Thursday, August 12, 2010

Gross National Happiness

My colleague in the office asked me one day about Bhutan's national commitment to endorse Gross National Happiness, instead of Gross National Product, which is a metric that are widely used in Macro Economic World to represent how significant a country's contribution toward global economy.
A good indication of how wealthy and developed a country is.

According to the official site of "Gross National Happiness", this concept is first introduced in 1972, by King Jigme Singye Wangchuck who was concerned about the problems afflicting other developing countries that focused only on economic growth. He decided to make his nation's priority not to focus on its G.D.P. but its G.N.H., or gross national happiness.

The king said,
Bhutan needed to ensure that prosperity was shared across society and that it was balanced against preserving cultural traditions, protecting the environment and maintaining a responsive government.

which is not a bad concept at all.

While household incomes in Bhutan remain among the world's lowest, life expectancy increased by 19 years from 1984 to 1998, jumping to 66 years. The country, which is preparing to shift to a constitution and an elected government, requires that at least 60 percent of its lands remain forested, welcomes a limited stream of wealthy tourists and exports hydropower to India.

The concept which are practically based on Buddhist doctrine, teaches people to think of human well-being in broader terms, in which material well-being is only one component and that it doesn't ensure that you're at peace with your environment and in harmony with each other

This was further discussed in his Madhavrao Scindia Memorial Lecture (2009) - "Changing World and Timeless Values"

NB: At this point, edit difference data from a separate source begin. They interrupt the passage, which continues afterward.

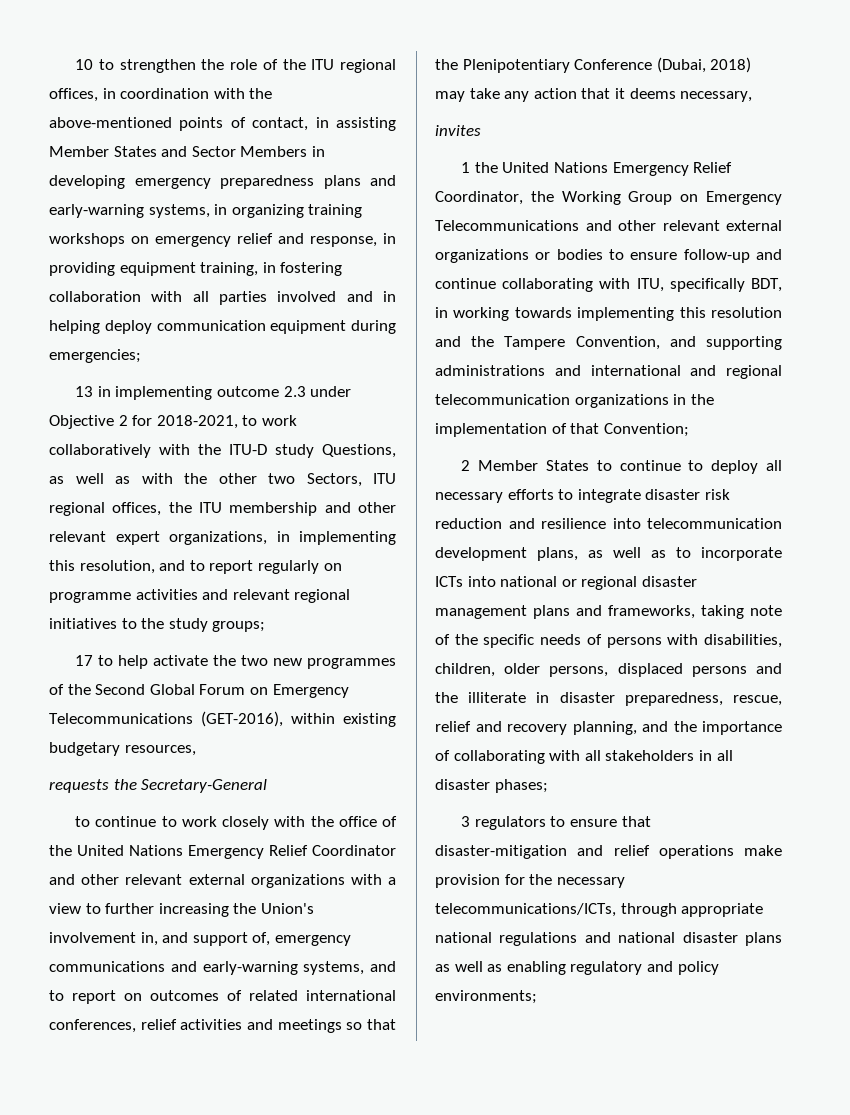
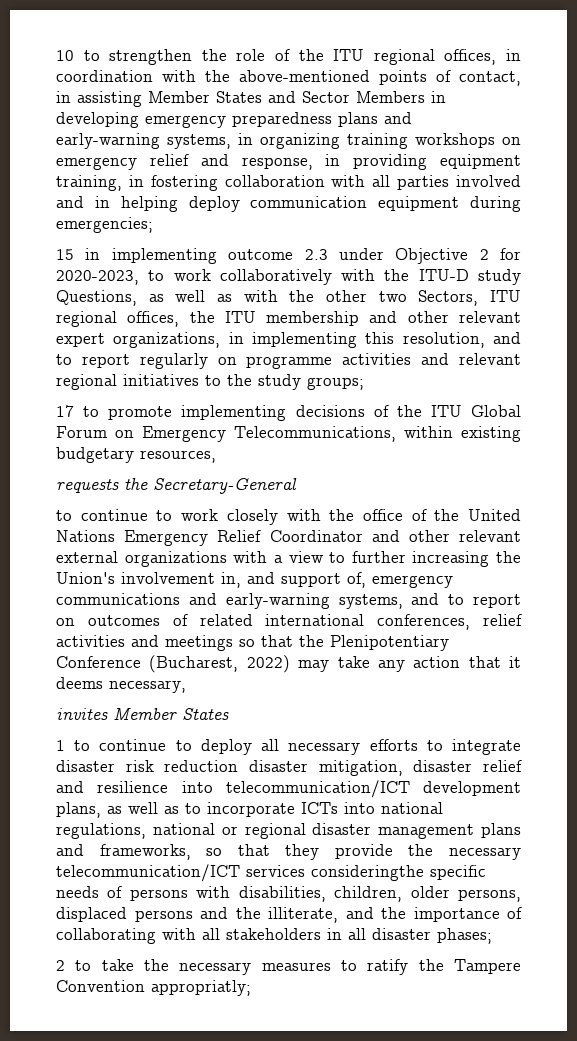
- 13 in implementing outcome 2.3 under Objective 2 for 2018-2021, to work collaboratively with the ITU-D study Questions, as well as with the other two Sectors, ITU regional offices, the ITU membership and other relevant expert organizations, in implementing this resolution, and to report regularly on programme activities and relevant regional initiatives to the study groups;
+ 15 in implementing outcome 2.3 under Objective 2 for 2020-2023, to work collaboratively with the ITU-D study Questions, as well as with the other two Sectors, ITU regional offices, the ITU membership and other relevant expert organizations, in implementing this resolution, and to report regularly on programme activities and relevant regional initiatives to the study groups;
- 17 to help activate the two new programmes of the Second Global Forum on Emergency Telecommunications (GET-2016), within existing budgetary resources,
+ 17 to promote implementing decisions of the ITU Global Forum on Emergency Telecommunications, within existing budgetary resources,
- to continue to work closely with the office of the United Nations Emergency Relief Coordinator and other relevant external organizations with a view to further increasing the Union's involvement in, and support of, emergency communications and early-warning systems, and to report on outcomes of related international conferences, relief activities and meetings so that the Plenipotentiary Conference (Dubai, 2018) may take any action that it deems necessary,
+ to continue to work closely with the office of the United Nations Emergency Relief Coordinator and other relevant external organizations with a view to further increasing the Union's involvement in, and support of, emergency communications and early-warning systems, and to report on outcomes of related international conferences, relief activities and meetings so that the Plenipotentiary Conference (Bucharest, 2022) may take any action that it deems necessary,
- invites
+ invites Member States
- 1 the United Nations Emergency Relief Coordinator, the Working Group on Emergency Telecommunications and other relevant external organizations or bodies to ensure follow-up and continue collaborating with ITU, specifically BDT, in working towards implementing this resolution and the Tampere Convention, and supporting administrations and international and regional telecommunication organizations in the implementation of that Convention;
- 2 Member States to continue to deploy all necessary efforts to integrate disaster risk reduction and resilience into telecommunication development plans, as well as to incorporate ICTs into national or regional disaster management plans and frameworks, taking note of the specific needs of persons with disabilities, children, older persons, displaced persons and the illiterate in disaster preparedness, rescue, relief and recovery planning, and the importance of collaborating with all stakeholders in all disaster phases;
+ 1 to continue to deploy all necessary efforts to integrate disaster risk reduction disaster mitigation, disaster relief and resilience into telecommunication/ICT development plans, as well as to incorporate ICTs into national regulations, national or regional disaster management plans and frameworks, so that they provide the necessary telecommunication/ICT services consideringthe specific needs of persons with disabilities, children, older persons, displaced persons and the illiterate, and the importance of collaborating with all stakeholders in all disaster phases;
- 3 regulators to ensure that disaster-mitigation and relief operations make provision for the necessary telecommunications/ICTs, through appropriate national regulations and national disaster plans as well as enabling regulatory and policy environments;
+ 2 to take the necessary measures to ratify the Tampere Convention appropriatly;

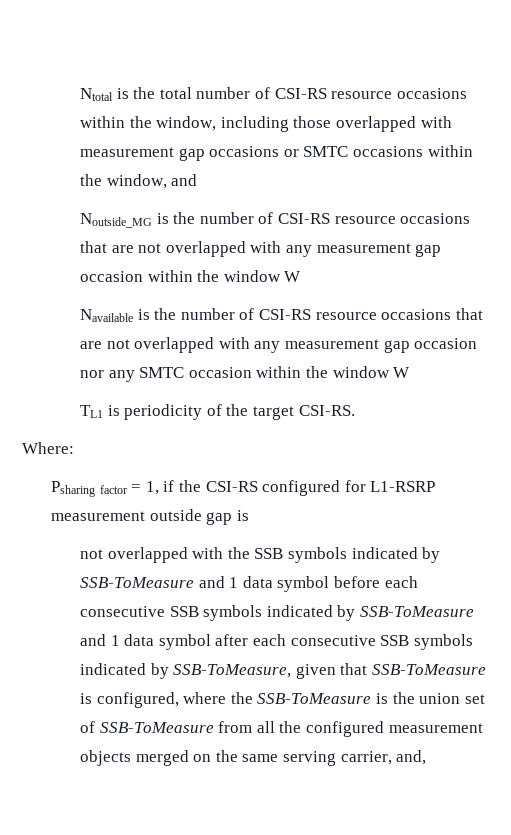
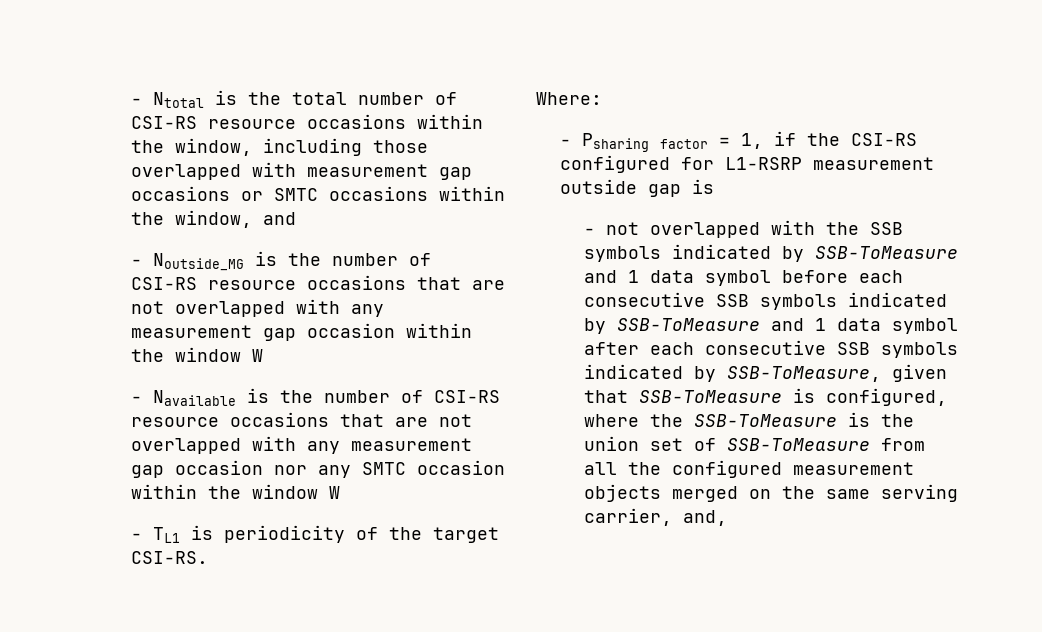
- Ntotal is the total number of CSI-RS resource occasions within the window, including those overlapped with measurement gap occasions or SMTC occasions within the window, and
+ - Ntotal is the total number of CSI-RS resource occasions within the window, including those overlapped with measurement gap occasions or SMTC occasions within the window, and
- Noutside_MG is the number of CSI-RS resource occasions that are not overlapped with any measurement gap occasion within the window W
+ - Noutside_MG is the number of CSI-RS resource occasions that are not overlapped with any measurement gap occasion within the window W
- Navailable is the number of CSI-RS resource occasions that are not overlapped with any measurement gap occasion nor any SMTC occasion within the window W
+ - Navailable is the number of CSI-RS resource occasions that are not overlapped with any measurement gap occasion nor any SMTC occasion within the window W
- TL1 is periodicity of the target CSI-RS.
+ - TL1 is periodicity of the target CSI-RS.
- Psharing factor = 1, if the CSI-RS configured for L1-RSRP measurement outside gap is
+ - Psharing factor = 1, if the CSI-RS configured for L1-RSRP measurement outside gap is
- not overlapped with the SSB symbols indicated by SSB-ToMeasure and 1 data symbol before each consecutive SSB symbols indicated by SSB-ToMeasure and 1 data symbol after each consecutive SSB symbols indicated by SSB-ToMeasure, given that SSB-ToMeasure is configured, where the SSB-ToMeasure is the union set of SSB-ToMeasure from all the configured measurement objects merged on the same serving carrier, and,
+ - not overlapped with the SSB symbols indicated by SSB-ToMeasure and 1 data symbol before each consecutive SSB symbols indicated by SSB-ToMeasure and 1 data symbol after each consecutive SSB symbols indicated by SSB-ToMeasure, given that SSB-ToMeasure is configured, where the SSB-ToMeasure is the union set of SSB-ToMeasure from all the configured measurement objects merged on the same serving carrier, and,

(you can find the complete transcript here

Then, I stumbled across this article:
World's Happiest Countries: Norway, Denmark, Costa Rica, Turkmenistan?
The article mentioned that maybe the King of Bhutan is on to something here.

Scandinavians which are well-known in their relentless pursuit of happiness are on the top three most happiest countries, with Denmark at #1, Finland at #2 and Norway at #3, then Sweden at #4, followed by Netherlands at #5 (all 5 also represents top five in Europe).

In America, surprisingly, it's Costa Rica at #1 (#6 overall), Canada #2 (#8 overall) and Panama #3 (#12 overall), with Brazil #4 (#13 overall), while United States is at #5 in America & #14 overall.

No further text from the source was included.